==== Supplied records
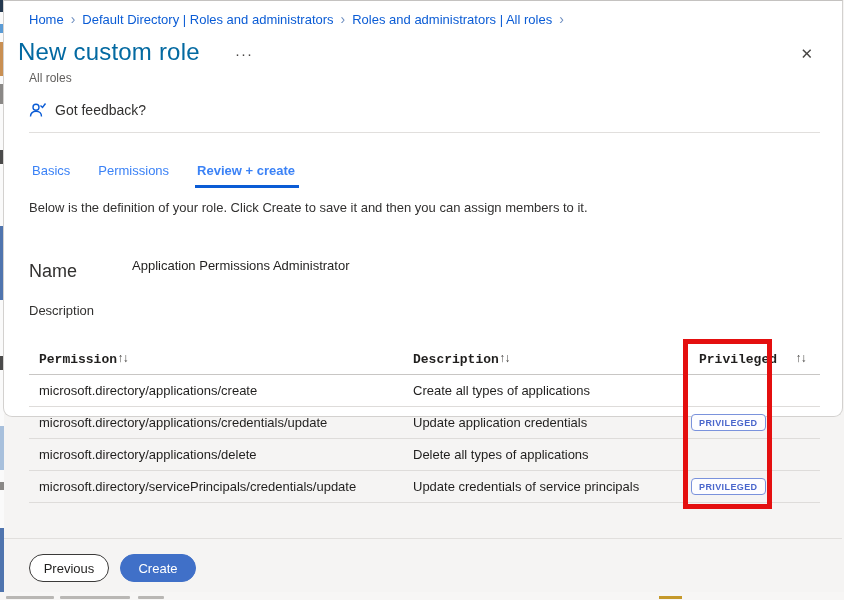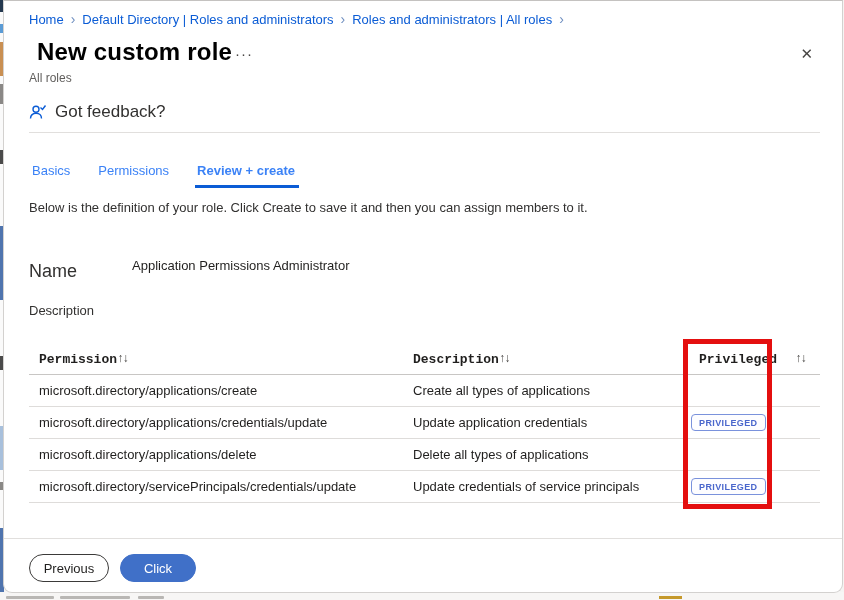--- a/index.html
+++ b/index.html
@@ -7,34 +7,34 @@
   .stage { position:relative; width:844px; height:600px; background:#f5f4f3; }
 
   
   .edge-strip { position:absolute; left:0; top:0; width:4px; height:600px; background:#fafafa; }
   .edge-seg { position:absolute; left:0; width:4px; }
   .bottom-sliver { position:absolute; left:0; bottom:0; width:844px; height:8px; background:#f7f6f5; }
   .bottom-frag { position:absolute; bottom:1px; height:3px; background:#b9b7b4; border-radius:1px; }
   .gold-dash { position:absolute; left:659px; bottom:1px; width:23px; height:3px; background:#c5992b; }
 
   
-  .panel { position:absolute; left:3px; top:0; width:840px; height:593px; background:#ffffff;
+  .panel { position:absolute; left:3px; top:0; width:840px; height:417px; background:#ffffff;
            border:1px solid #d3d1cf; border-top-color:#c4c2c0; border-radius:0 0 9px 9px;padding-left:24px; }
 
   .breadcrumb { position:absolute; left:25px; top:10px; font-size:13px; color:#0b5cd5; display:flex; align-items:center; gap:7px; white-space:nowrap; }
   .crumb { cursor:pointer; }
   .crumb-sep { color:#6f8fc0; font-size:14px; }
 
-  .title { position:absolute; left:33px; top:37px; font-size:24px; font-weight:700; color:#000000; letter-spacing:0.2px; }
+  .title { position:absolute; left:14px; top:37px; font-size:24px; font-weight:400; color:#0369a1; letter-spacing:0.2px; }
   .more-btn { position:absolute; left:227px; top:42px; font-size:15px; color:#484644; letter-spacing:1px; cursor:pointer; padding:2px 4px; }
   .close-btn { position:absolute; right:24px; top:42px; font-size:15px; color:#484644; cursor:pointer; padding:2px 5px; font-weight:400; }
   .subtitle { position:absolute; left:25px; top:70px; font-size:12px; color:#605e5c; }
 
   .feedback { position:absolute; left:25px; top:101px; display:flex; align-items:center; gap:8px; cursor:pointer; }
-  .feedback-label { font-size:17px; color:#323130; }
+  .feedback-label { font-size:14px; color:#323130; }
 
   .divider-top { position:absolute; left:25px; right:22px; top:131px; border-top:1px solid #e1dfdd; }
 
   .tabs { position:absolute; left:25px; top:158px; display:flex; gap:0; }
   .tab { font-size:13px; color:#3b82f6; padding:4px 14px 8px 14px; cursor:pointer; position:relative; }
   .tab:first-child { padding-left:3px; }
   .tab.active { font-weight:700; color:#3b82f6;text-align:center; }
   .tab.active .tab-underline { position:absolute; left:12px; right:10px; bottom:-2px; height:3px; background:#0b5cd5; }
 
   .info-text { position:absolute; left:25px; top:199px; font-size:13px; color:#323130; }
@@ -186,16 +186,16 @@
           <span class="badge">PRIVILEGED</span>
         </div>
         <div></div>
       </div>
     </div>
 
     <div class="annotation-box"></div>
 
     <div class="divider-footer"></div>
     <button class="footer-btn btn-previous">Previous</button>
-    <button class="footer-btn btn-create">Click</button>
+    <button class="footer-btn btn-create">Create</button>
 
   </div>
 </div>
 
 </body></html>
========
* Task requirements *
Using the material above, return every line exactly as it appears, minus the pictures.

* Response to the task *
--- a/index.html
+++ b/index.html
@@ -7,34 +7,34 @@
   .stage { position:relative; width:844px; height:600px; background:#f5f4f3; }
 
   
   .edge-strip { position:absolute; left:0; top:0; width:4px; height:600px; background:#fafafa; }
   .edge-seg { position:absolute; left:0; width:4px; }
   .bottom-sliver { position:absolute; left:0; bottom:0; width:844px; height:8px; background:#f7f6f5; }
   .bottom-frag { position:absolute; bottom:1px; height:3px; background:#b9b7b4; border-radius:1px; }
   .gold-dash { position:absolute; left:659px; bottom:1px; width:23px; height:3px; background:#c5992b; }
 
   
-  .panel { position:absolute; left:3px; top:0; width:840px; height:593px; background:#ffffff;
+  .panel { position:absolute; left:3px; top:0; width:840px; height:417px; background:#ffffff;
            border:1px solid #d3d1cf; border-top-color:#c4c2c0; border-radius:0 0 9px 9px;padding-left:24px; }
 
   .breadcrumb { position:absolute; left:25px; top:10px; font-size:13px; color:#0b5cd5; display:flex; align-items:center; gap:7px; white-space:nowrap; }
   .crumb { cursor:pointer; }
   .crumb-sep { color:#6f8fc0; font-size:14px; }
 
-  .title { position:absolute; left:33px; top:37px; font-size:24px; font-weight:700; color:#000000; letter-spacing:0.2px; }
+  .title { position:absolute; left:14px; top:37px; font-size:24px; font-weight:400; color:#0369a1; letter-spacing:0.2px; }
   .more-btn { position:absolute; left:227px; top:42px; font-size:15px; color:#484644; letter-spacing:1px; cursor:pointer; padding:2px 4px; }
   .close-btn { position:absolute; right:24px; top:42px; font-size:15px; color:#484644; cursor:pointer; padding:2px 5px; font-weight:400; }
   .subtitle { position:absolute; left:25px; top:70px; font-size:12px; color:#605e5c; }
 
   .feedback { position:absolute; left:25px; top:101px; display:flex; align-items:center; gap:8px; cursor:pointer; }
-  .feedback-label { font-size:17px; color:#323130; }
+  .feedback-label { font-size:14px; color:#323130; }
 
   .divider-top { position:absolute; left:25px; right:22px; top:131px; border-top:1px solid #e1dfdd; }
 
   .tabs { position:absolute; left:25px; top:158px; display:flex; gap:0; }
   .tab { font-size:13px; color:#3b82f6; padding:4px 14px 8px 14px; cursor:pointer; position:relative; }
   .tab:first-child { padding-left:3px; }
   .tab.active { font-weight:700; color:#3b82f6;text-align:center; }
   .tab.active .tab-underline { position:absolute; left:12px; right:10px; bottom:-2px; height:3px; background:#0b5cd5; }
 
   .info-text { position:absolute; left:25px; top:199px; font-size:13px; color:#323130; }
@@ -186,16 +186,16 @@
           <span class="badge">PRIVILEGED</span>
         </div>
         <div></div>
       </div>
     </div>
 
     <div class="annotation-box"></div>
 
     <div class="divider-footer"></div>
     <button class="footer-btn btn-previous">Previous</button>
-    <button class="footer-btn btn-create">Click</button>
+    <button class="footer-btn btn-create">Create</button>
 
   </div>
 </div>
 
 </body></html>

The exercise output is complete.